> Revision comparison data
☆ ☆ ☆ ☆ ☆ ☆ ☆
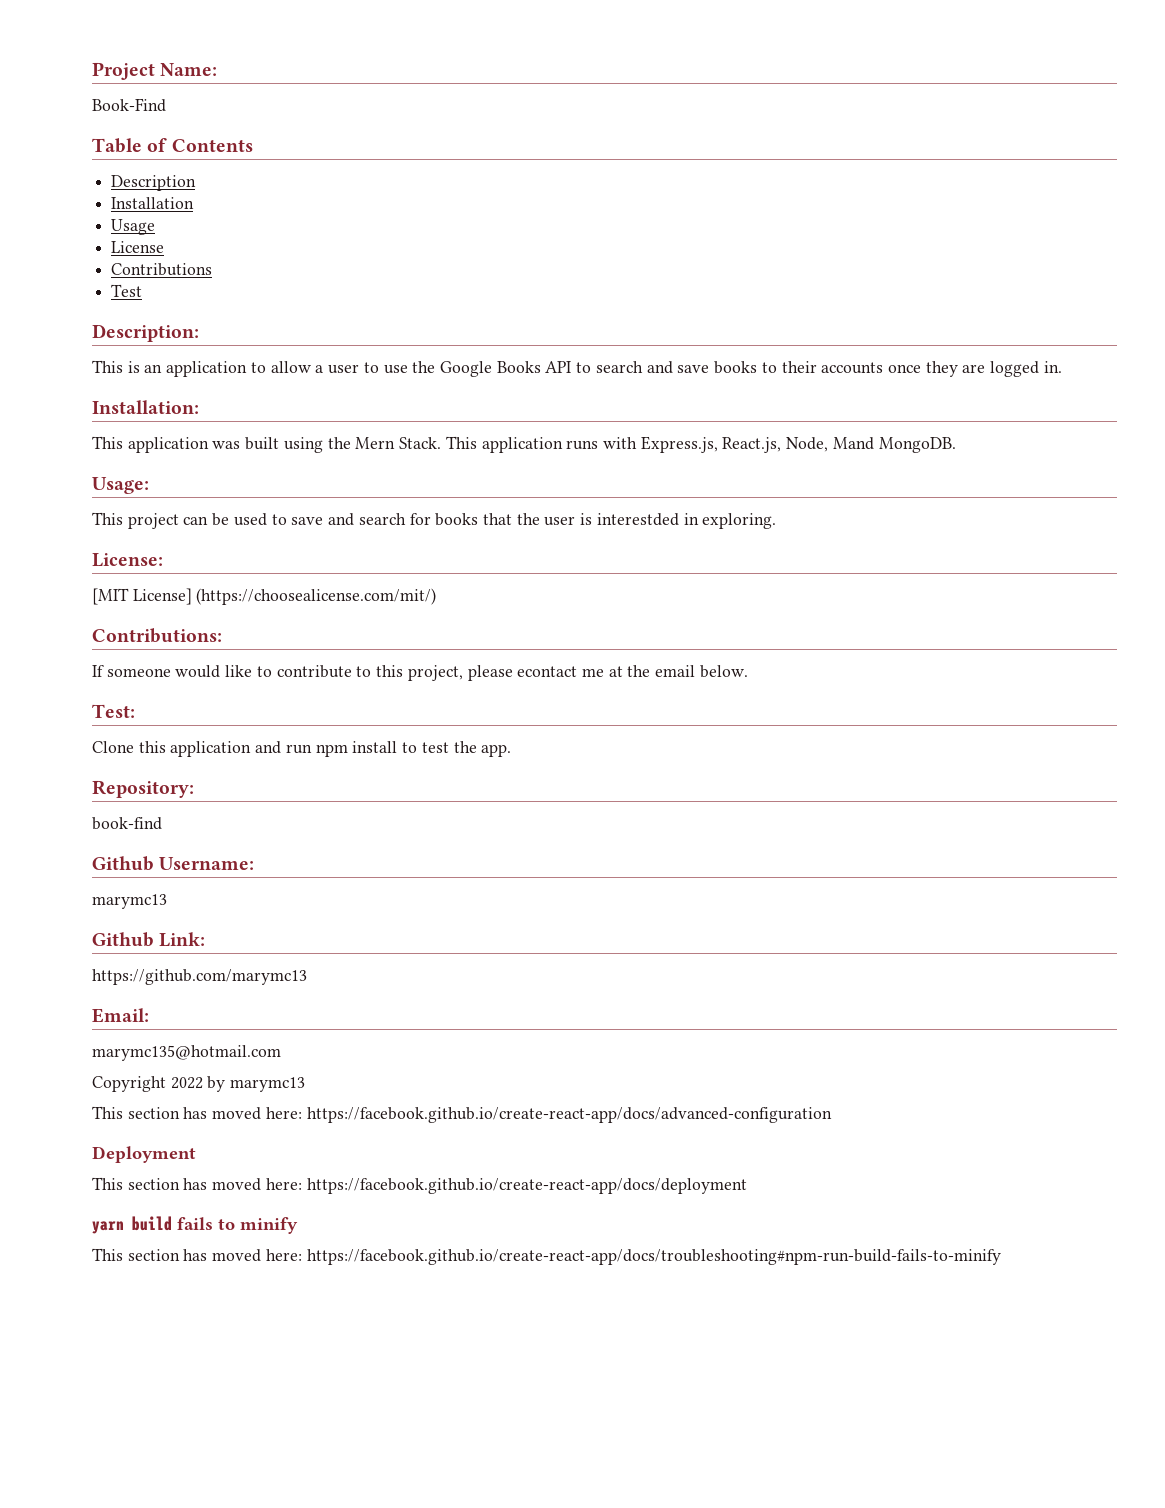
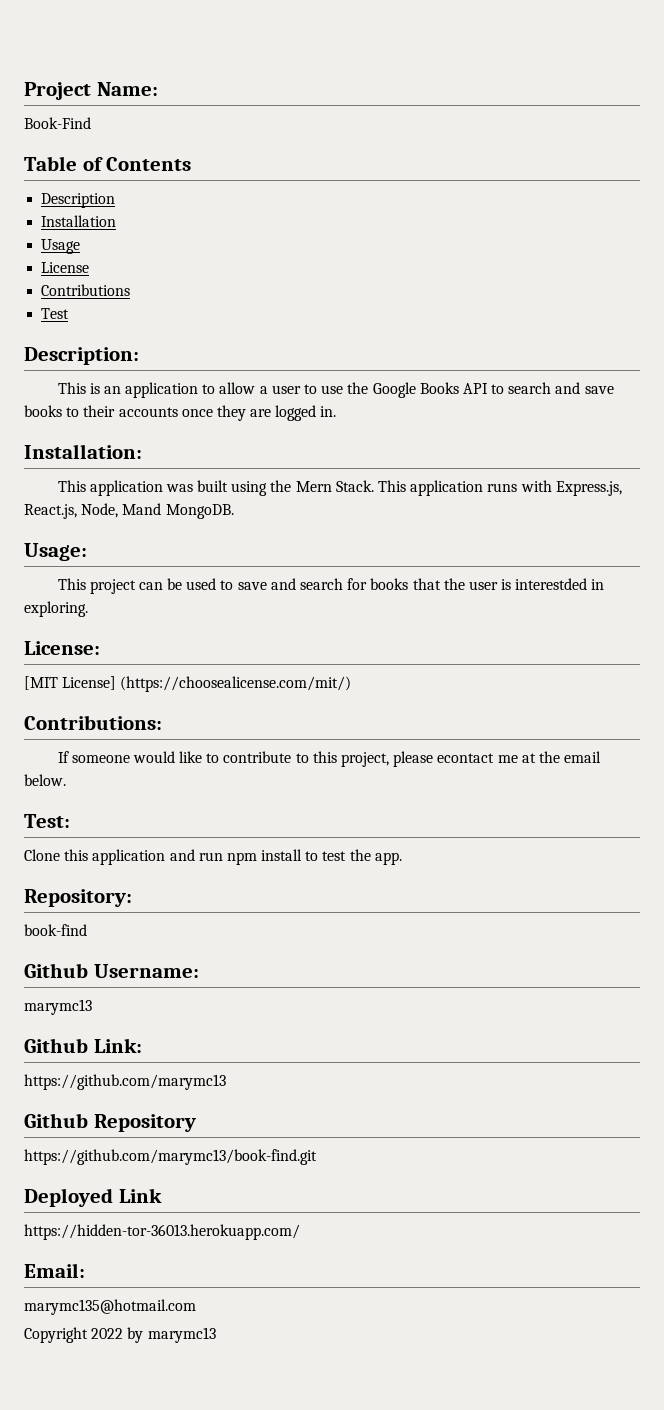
+ Github Repository
+ https://github.com/marymc13/book-find.git
+ Deployed Link
+ https://hidden-tor-36013.herokuapp.com/
- This section has moved here: https://facebook.github.io/create-react-app/docs/advanced-configuration
- Deployment
- This section has moved here: https://facebook.github.io/create-react-app/docs/deployment
- yarn build fails to minify
- This section has moved here: https://facebook.github.io/create-react-app/docs/troubleshooting#npm-run-build-fails-to-minify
☆ ☆ ☆ ☆ ☆ ☆ ☆
Write the entries out again exactly as they appear, with the pictures omitted.

+ Github Repository
+ https://github.com/marymc13/book-find.git
+ Deployed Link
+ https://hidden-tor-36013.herokuapp.com/
- This section has moved here: https://facebook.github.io/create-react-app/docs/advanced-configuration
- Deployment
- This section has moved here: https://facebook.github.io/create-react-app/docs/deployment
- yarn build fails to minify
- This section has moved here: https://facebook.github.io/create-react-app/docs/troubleshooting#npm-run-build-fails-to-minify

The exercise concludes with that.